Esta ilustración no representa
únicamente a una mujer vestida con el traje tradicional de Montehermoso.
Representa nuestra historia, la memoria de un pueblo y el legado de
generaciones que supieron conservar una de las manifestaciones más
extraordinarias de la cultura popular extremeña.
Cada prenda, cada bordado, cada
joya y, especialmente, la inconfundible gorra montehermoseña forman parte de un
patrimonio que trasciende lo meramente estético. Son el reflejo de una
identidad construida a lo largo del tiempo, fruto del trabajo artesanal, del
ingenio y del profundo respeto por las tradiciones.

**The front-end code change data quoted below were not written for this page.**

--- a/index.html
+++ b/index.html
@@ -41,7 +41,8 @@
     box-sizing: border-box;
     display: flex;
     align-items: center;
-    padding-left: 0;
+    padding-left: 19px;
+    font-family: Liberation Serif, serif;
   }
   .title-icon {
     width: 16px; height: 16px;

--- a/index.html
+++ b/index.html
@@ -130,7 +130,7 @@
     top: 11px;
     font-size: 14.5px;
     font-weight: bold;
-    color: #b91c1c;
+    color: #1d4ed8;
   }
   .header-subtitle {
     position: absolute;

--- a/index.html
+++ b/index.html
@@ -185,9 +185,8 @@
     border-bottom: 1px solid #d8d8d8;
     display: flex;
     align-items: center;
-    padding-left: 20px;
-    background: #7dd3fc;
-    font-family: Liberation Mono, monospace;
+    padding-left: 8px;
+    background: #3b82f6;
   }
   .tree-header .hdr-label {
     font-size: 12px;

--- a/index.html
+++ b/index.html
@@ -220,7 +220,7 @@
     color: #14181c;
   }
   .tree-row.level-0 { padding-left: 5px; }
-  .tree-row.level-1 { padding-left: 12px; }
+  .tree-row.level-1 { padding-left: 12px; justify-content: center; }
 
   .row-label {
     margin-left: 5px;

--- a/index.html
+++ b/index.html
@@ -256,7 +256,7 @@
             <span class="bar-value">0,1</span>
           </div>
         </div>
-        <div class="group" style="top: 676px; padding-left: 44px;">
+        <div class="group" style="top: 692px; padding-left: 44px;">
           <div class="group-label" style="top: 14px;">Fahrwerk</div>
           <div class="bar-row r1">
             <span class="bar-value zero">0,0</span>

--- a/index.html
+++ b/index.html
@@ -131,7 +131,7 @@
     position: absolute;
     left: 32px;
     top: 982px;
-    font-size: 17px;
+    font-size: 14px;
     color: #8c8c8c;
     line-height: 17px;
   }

El traje de Montehermoso no es un
disfraz ni un simple símbolo folclórico. Es un verdadero documento histórico
que nos habla de la forma de vivir, de las costumbres, de las celebraciones y
de la manera en que nuestros antepasados entendían la belleza y el sentido de
pertenencia a su pueblo. Su correcta conservación, estudio y difusión
constituyen un deber para quienes creemos que el patrimonio cultural debe
transmitirse íntegro a las generaciones futuras.

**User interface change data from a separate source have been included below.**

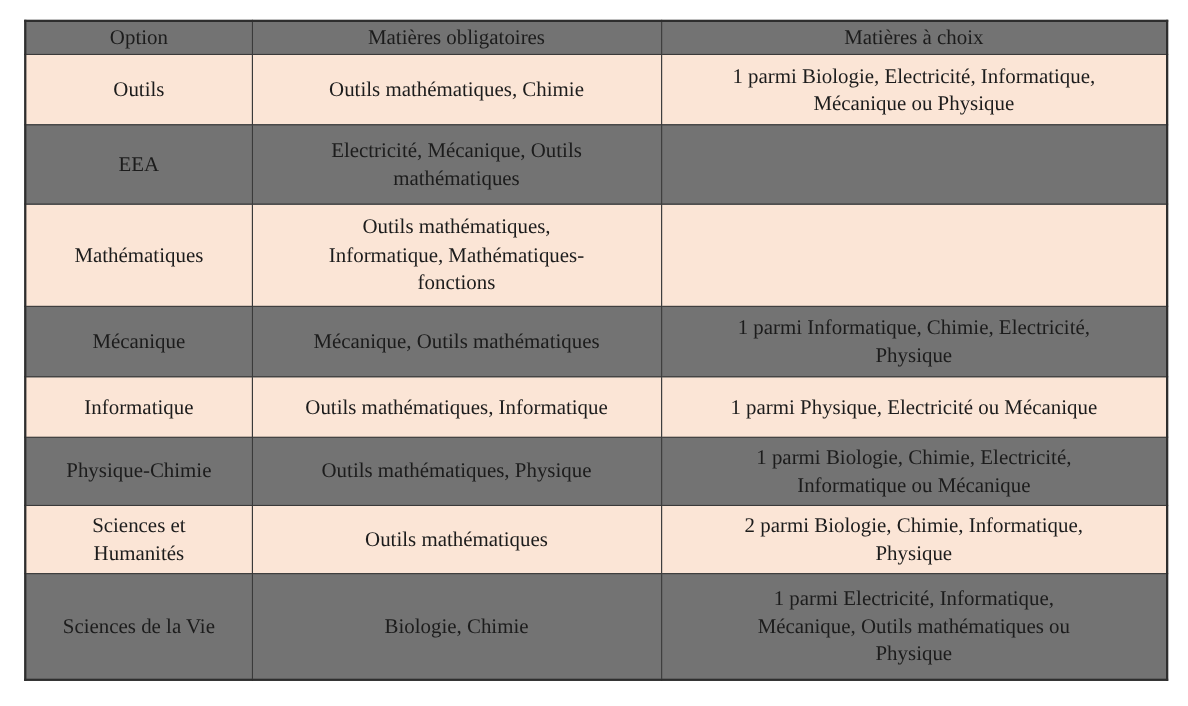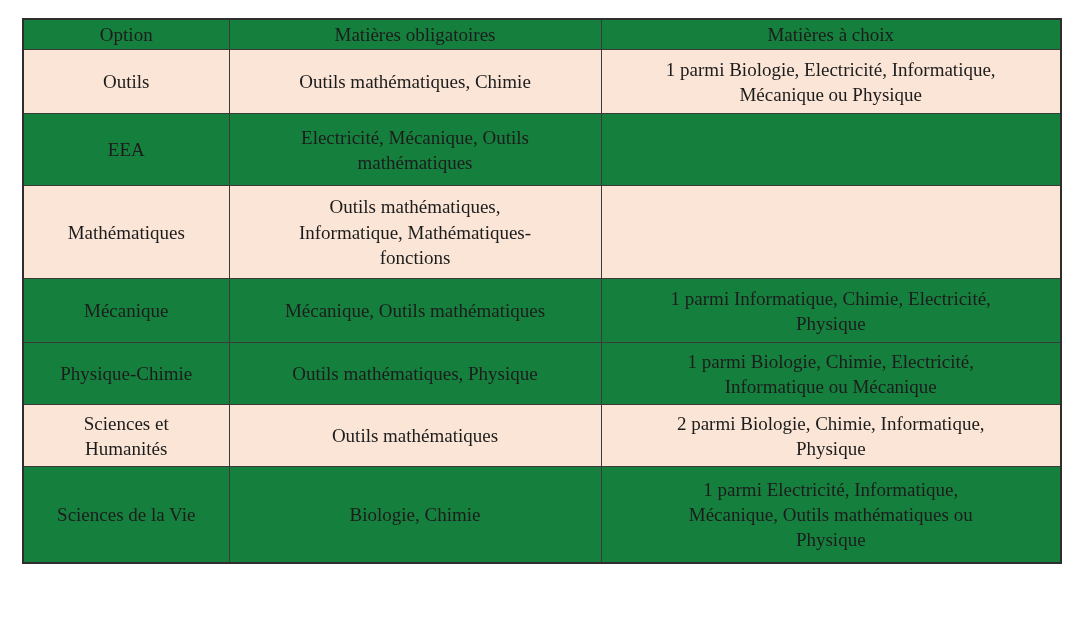--- a/index.html
+++ b/index.html
@@ -25,7 +25,7 @@
     width: 1038px;
     border-collapse: collapse;
     table-layout: fixed;
-    background: #15803d;
+    background: #737373;
     border: 2px solid #2e2e2e;
   }
   table.options-table th,

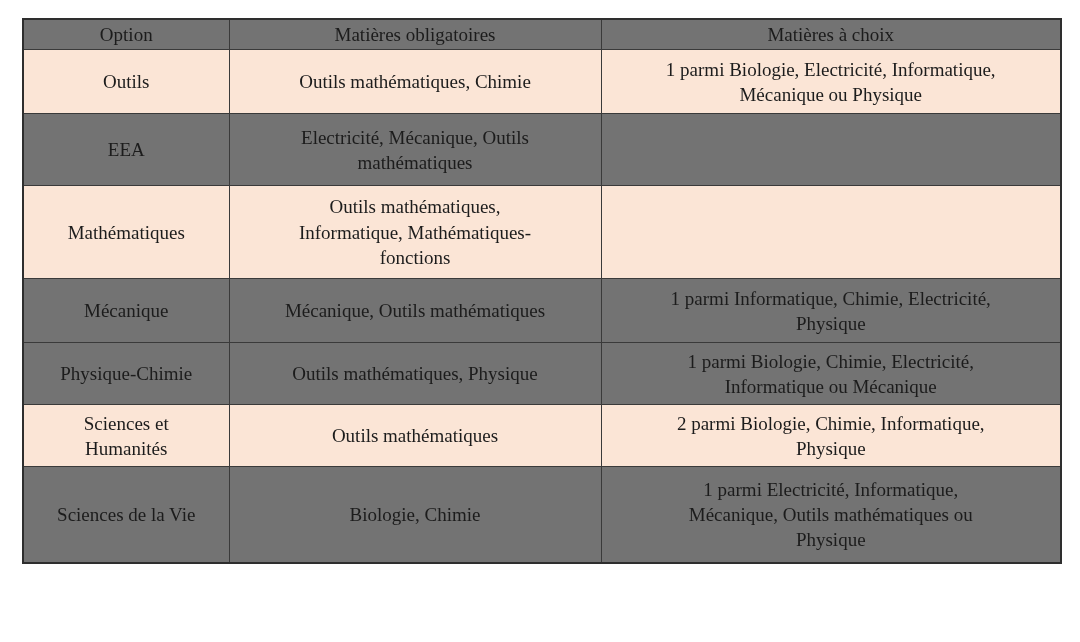--- a/index.html
+++ b/index.html
@@ -95,6 +95,11 @@
         <td class="align-left">1 parmi Informatique, Chimie, Electricité,
 Physique</td>
       </tr>
+      <tr class="r4 shaded">
+        <td>Informatique</td>
+        <td>Outils mathématiques, Informatique</td>
+        <td>1 parmi Physique, Electricité ou Mécanique</td>
+      </tr>
       <tr class="r5">
         <td>Physique-Chimie</td>
         <td>Outils mathématiques, Physique</td>

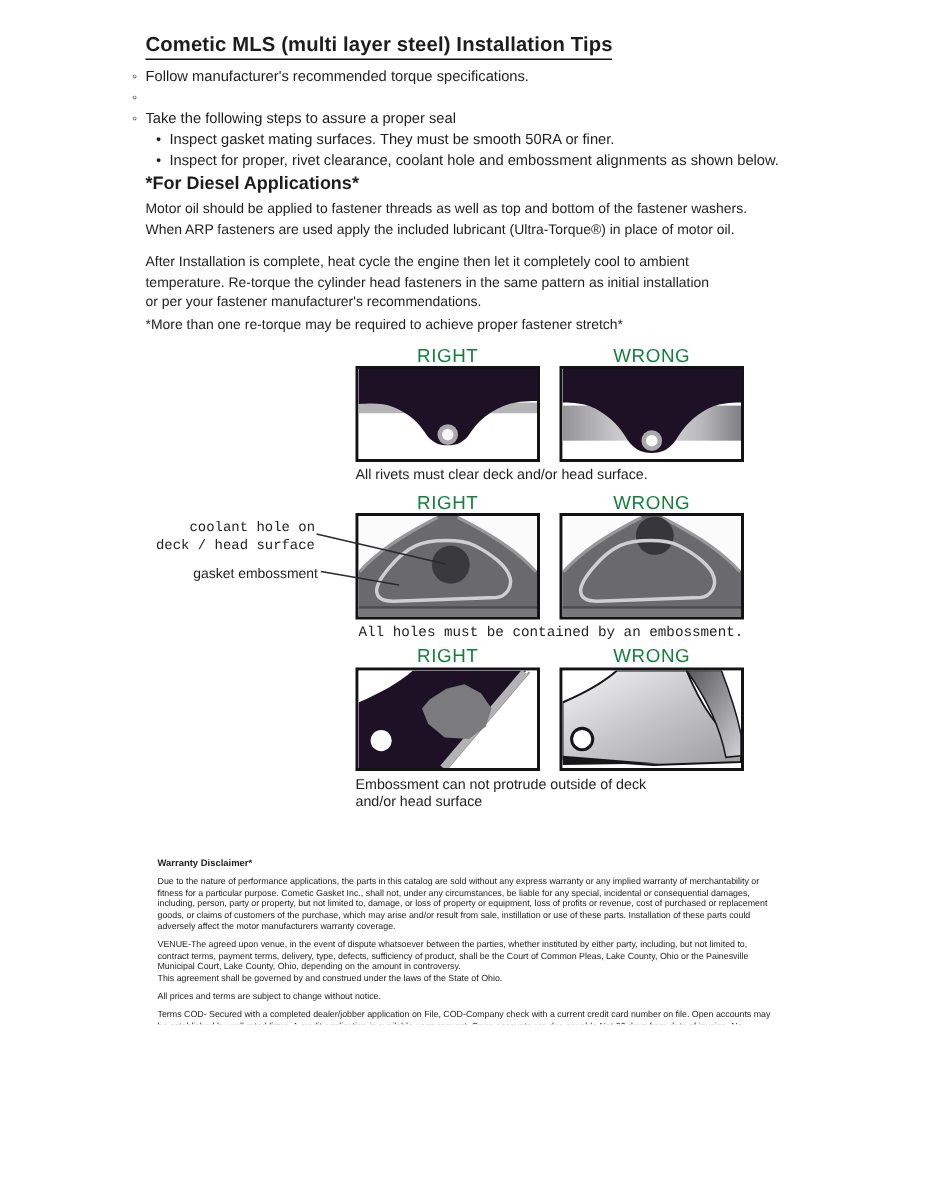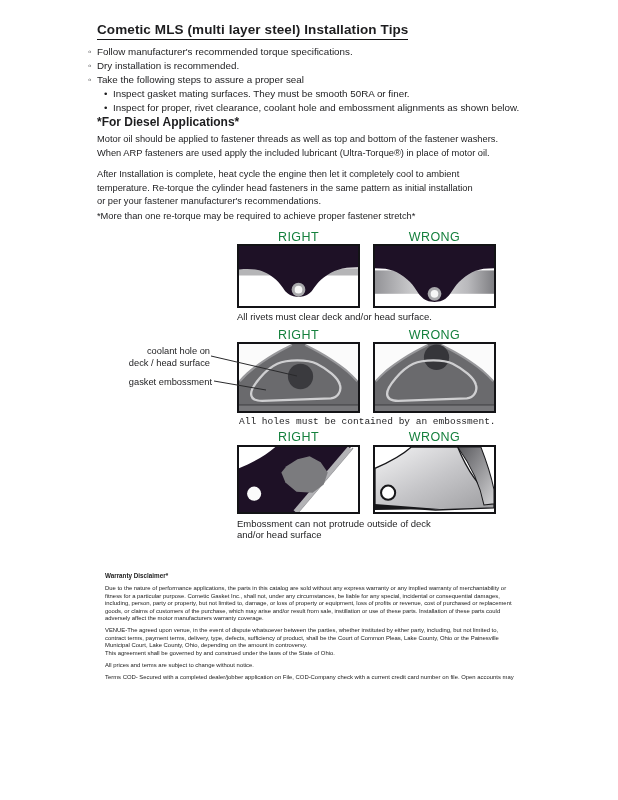--- a/index.html
+++ b/index.html
@@ -67,7 +67,6 @@
     </div>
     <div class="tip">
       <span class="mk">◦</span>
-      <span class="tx">Dry installation is recommended.</span>
     </div>
     <div class="tip">
       <span class="mk">◦</span>

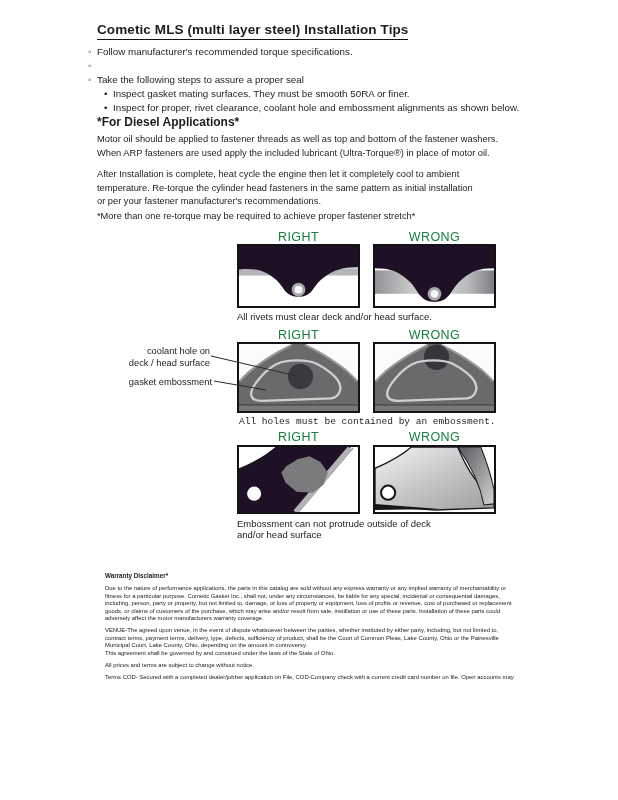--- a/index.html
+++ b/index.html
@@ -41,7 +41,7 @@
   .cap3{left:237px;top:518px;}
 
   .ann{position:absolute;width:115px;text-align:right;font-size:9.3px;line-height:11.5px;}
-  .a1{left:95px;top:346px;}
+  .a1{left:95px;top:346px;font-family:Liberation Mono, monospace;}
   .a2{left:97px;top:377px;}
   .leader{position:absolute;left:205px;top:350px;width:100px;height:45px;z-index:5;
           pointer-events:none;}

La fama internacional de esta
indumentaria comenzó hace más de un siglo gracias a artistas, pintores y
fotógrafos que supieron reconocer su extraordinario valor, convirtiéndola en
una de las imágenes más representativas de Extremadura. Sin embargo, ese reconocimiento
solo tiene sentido si va acompañado del respeto a su verdadera procedencia y a
la historia del pueblo que la creó y la ha mantenido viva hasta nuestros días.
Y precisamente porque la
indumentaria tradicional de Montehermoso posee un valor excepcional, resulta un
motivo de orgullo verla representada y utilizada en toda Extremadura e incluso
fuera de ella. Que tantas personas la luzcan, la admiren y la tomen como
referencia es, sin duda, un síntoma de la enorme importancia histórica,
artística y etnográfica que ha alcanzado nuestro traje. Esa valoración, lejos
de restarle identidad, debe servir para recordar siempre cuál es su origen y
para poner en valor el legado del pueblo que hizo posible que hoy sea uno de
los grandes símbolos de la cultura tradicional extremeña.

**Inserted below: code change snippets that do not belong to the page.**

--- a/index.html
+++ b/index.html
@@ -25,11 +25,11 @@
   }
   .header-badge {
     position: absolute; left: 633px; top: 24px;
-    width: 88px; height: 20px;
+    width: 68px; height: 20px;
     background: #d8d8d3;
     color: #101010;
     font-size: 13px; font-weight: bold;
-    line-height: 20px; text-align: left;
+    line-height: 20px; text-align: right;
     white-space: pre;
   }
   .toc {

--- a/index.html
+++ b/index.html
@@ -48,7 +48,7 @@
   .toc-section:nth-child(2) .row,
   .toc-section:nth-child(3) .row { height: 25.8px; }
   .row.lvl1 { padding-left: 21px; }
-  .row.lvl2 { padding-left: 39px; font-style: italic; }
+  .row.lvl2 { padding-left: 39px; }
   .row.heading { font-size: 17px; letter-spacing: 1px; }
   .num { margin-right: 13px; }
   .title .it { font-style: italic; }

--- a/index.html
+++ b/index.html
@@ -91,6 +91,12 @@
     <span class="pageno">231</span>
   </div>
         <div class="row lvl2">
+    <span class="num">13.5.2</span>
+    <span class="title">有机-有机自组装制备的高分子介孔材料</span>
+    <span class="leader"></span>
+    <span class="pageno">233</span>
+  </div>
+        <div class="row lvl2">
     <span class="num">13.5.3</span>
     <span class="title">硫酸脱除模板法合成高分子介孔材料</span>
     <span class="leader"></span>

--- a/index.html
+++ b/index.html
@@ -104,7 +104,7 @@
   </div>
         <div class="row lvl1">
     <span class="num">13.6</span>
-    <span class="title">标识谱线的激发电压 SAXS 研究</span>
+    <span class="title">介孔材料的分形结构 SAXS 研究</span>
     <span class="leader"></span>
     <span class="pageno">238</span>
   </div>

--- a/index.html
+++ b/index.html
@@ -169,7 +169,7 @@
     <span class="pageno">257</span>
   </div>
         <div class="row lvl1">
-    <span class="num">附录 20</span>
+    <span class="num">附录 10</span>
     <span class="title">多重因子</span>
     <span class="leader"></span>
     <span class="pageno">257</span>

Defender el traje y la gorra de
Montehermoso es defender nuestra memoria colectiva. Es valorar el trabajo de
las artesanas que confeccionaron estas piezas con una extraordinaria maestría y
reconocer a todas las personas que, generación tras generación, han mantenido
viva una tradición que constituye uno de los mayores símbolos de la cultura
tradicional extremeña.
Del mismo modo, quiero expresar
mi profunda admiración y respeto por la indumentaria tradicional del resto de
los pueblos de Extremadura. La extraordinaria riqueza folclórica que atesora
nuestra tierra merece ser conocida, estudiada, respetada y protegida, porque
forma parte de un patrimonio común que nos enriquece a todos. Siempre procuro
acercarme a este legado desde el máximo respeto, con el convencimiento de que
conocer nuestras raíces es la mejor forma de valorarlas, comprenderlas y
garantizar su conservación.
Desde Montehermoso Cultural
seguiré trabajando con ese mismo compromiso: investigar, documentar y divulgar
nuestro patrimonio histórico y etnográfico con el mayor rigor posible. En los
próximos meses compartiré nuevas aportaciones sobre la historia de la gorra y
el traje de Montehermoso, fruto de nuevas investigaciones que continúan
arrojando luz sobre uno de los elementos más emblemáticos de nuestra
indumentaria tradicional. Mi único propósito es contribuir a un mejor
conocimiento de nuestro patrimonio, porque conocer mejor nuestro pasado es
también la mejor manera de poner en valor el extraordinario legado cultural que
hemos heredado y la responsabilidad que tenemos de conservarlo y transmitirlo
íntegro a quienes vendrán después.
Juan Jesús Sánchez Alcón
Montehermoso Cultural
Patrimonio, Historia, Folclore y Cultura Tradicional.